__About this exercise__: Print each line below verbatim, skipping every picture.

__Information supplied__:
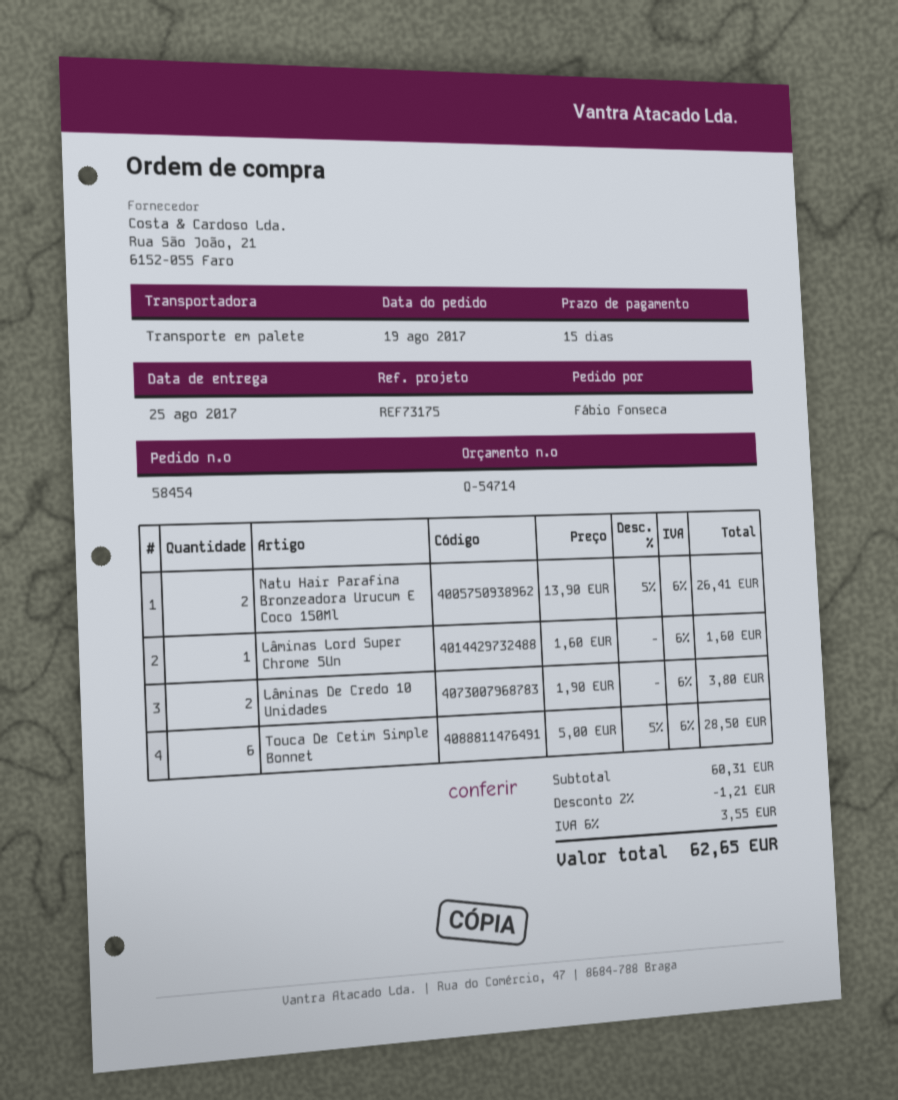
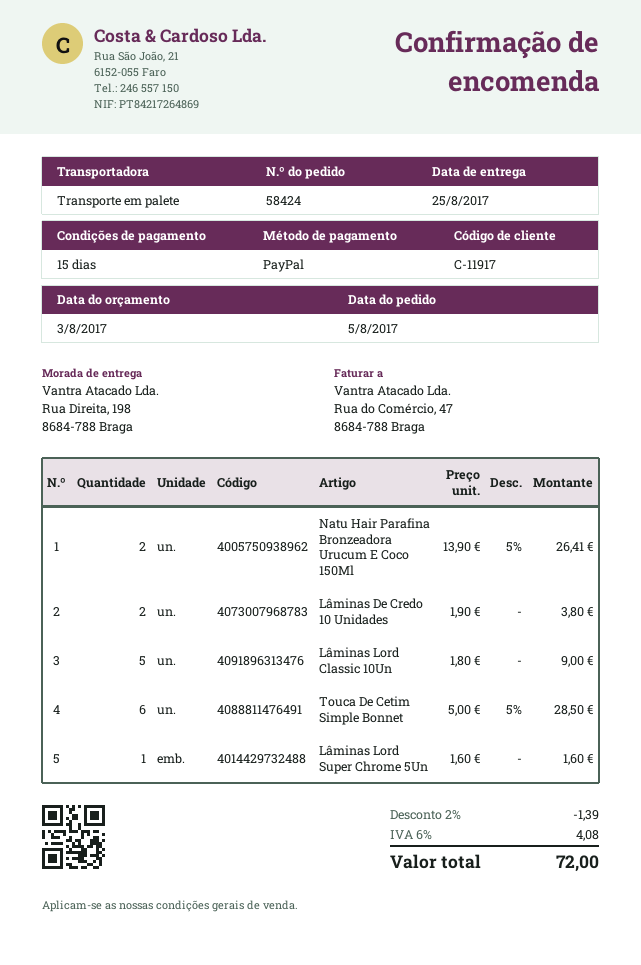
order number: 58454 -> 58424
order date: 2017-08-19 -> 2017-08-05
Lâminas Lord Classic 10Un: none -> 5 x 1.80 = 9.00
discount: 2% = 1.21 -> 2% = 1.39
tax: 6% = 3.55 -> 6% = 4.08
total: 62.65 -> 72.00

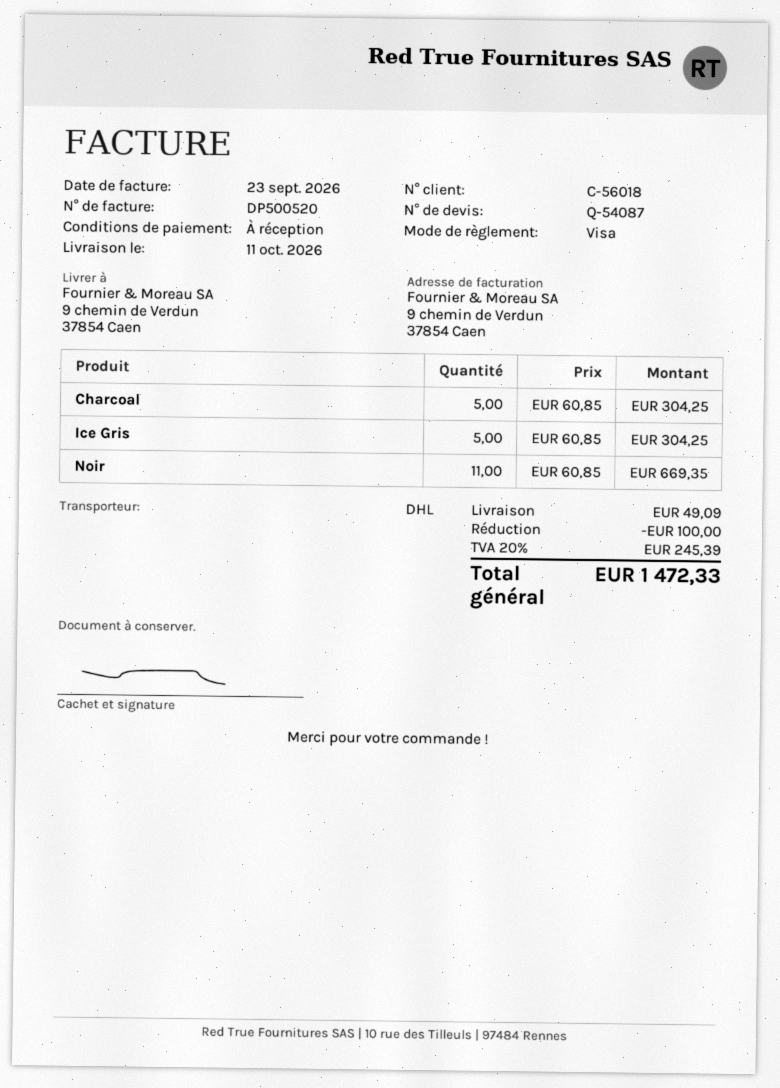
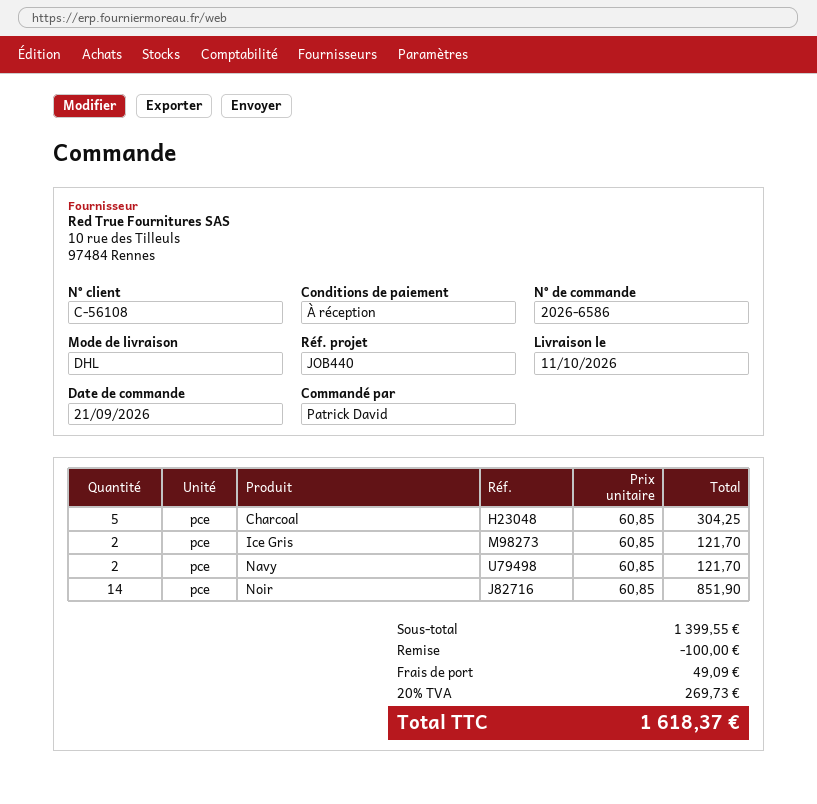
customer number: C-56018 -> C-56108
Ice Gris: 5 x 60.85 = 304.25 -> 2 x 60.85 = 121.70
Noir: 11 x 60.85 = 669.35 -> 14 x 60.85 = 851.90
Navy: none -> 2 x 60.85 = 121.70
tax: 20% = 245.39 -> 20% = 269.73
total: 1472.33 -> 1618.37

__Task output__:
order number: 58454 -> 58424
order date: 2017-08-19 -> 2017-08-05
Lâminas Lord Classic 10Un: none -> 5 x 1.80 = 9.00
discount: 2% = 1.21 -> 2% = 1.39
tax: 6% = 3.55 -> 6% = 4.08
total: 62.65 -> 72.00

customer number: C-56018 -> C-56108
Ice Gris: 5 x 60.85 = 304.25 -> 2 x 60.85 = 121.70
Noir: 11 x 60.85 = 669.35 -> 14 x 60.85 = 851.90
Navy: none -> 2 x 60.85 = 121.70
tax: 20% = 245.39 -> 20% = 269.73
total: 1472.33 -> 1618.37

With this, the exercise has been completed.